Abstract

Active strike-slip and normal faults along the eastern margin of the Sierra Nevada primarily accommodate northwestward translation of the Sierra Nevada–Central Valley (i.e., Sierran) microplate with respect to stable North America. Strike-slip faults bordering the eastern Sierran microplate are subparallel to small circles about the Sierra Nevada–North American Euler pole. Normal faults of the Sierra Nevada frontal fault system strike ∼45° clockwise of the small circle trajectories and exhibit well-defined, left-stepping en echelon patterns, consistent with formation in dextral transcurrent regime. Major graben bordering the northeastern Sierran microplate are located in regions where the locus of range-front deformation steps abruptly eastward in a releasing geometry relative to Sierra Nevada–North American motion. Crustal shortening occurs at the northern end of the Sierran microplate, where a component of northwest dextral shear steps westward in a left-restraining geometry across the Sierran crest to the Sacramento Valley.
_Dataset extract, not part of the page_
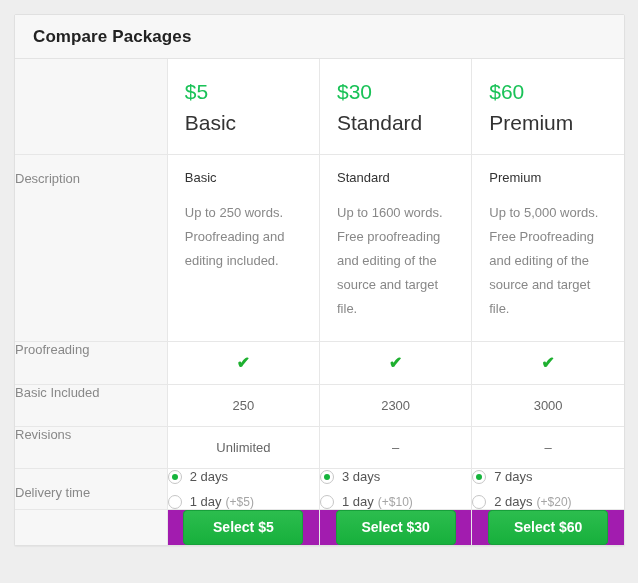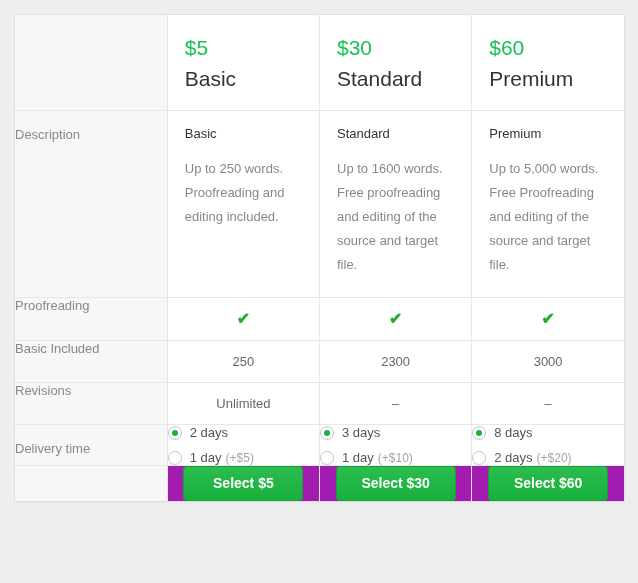"Compare Packages" div.card-header { html: none -> <div> <div>Compare Packages</div> </div> }
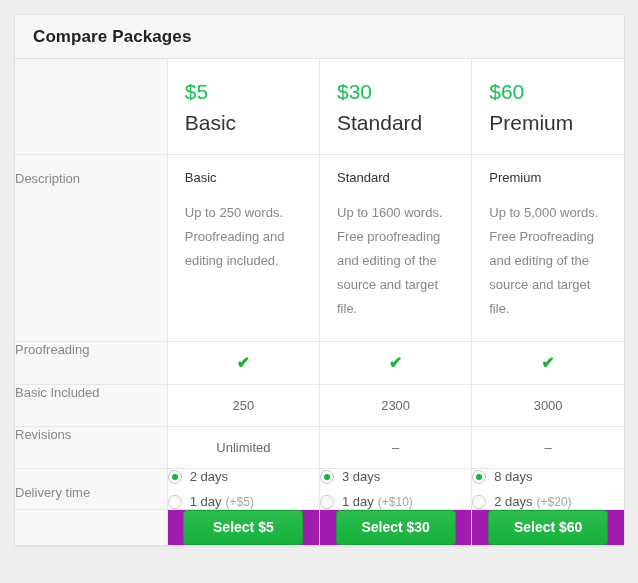"8 days" span.radio-text { text: 8 -> 7 }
Kinematic inversions of earthquake focal mechanisms from the Walker Lane belt bordering the eastern Sierra Nevada indicate that seismogenic deformation primarily is characterized by horizontal shearing and oblique crustal thinning. Directions of macroscopic dextral shear inferred from the inversions are subparallel to the trajectories of small circles about the Sierra Nevada–North American Euler pole. Normal faulting along most of the eastern Sierran range front thus appears to primarily accommodate microplate translation rather than Sierran uplift or regional Basin and Range extension.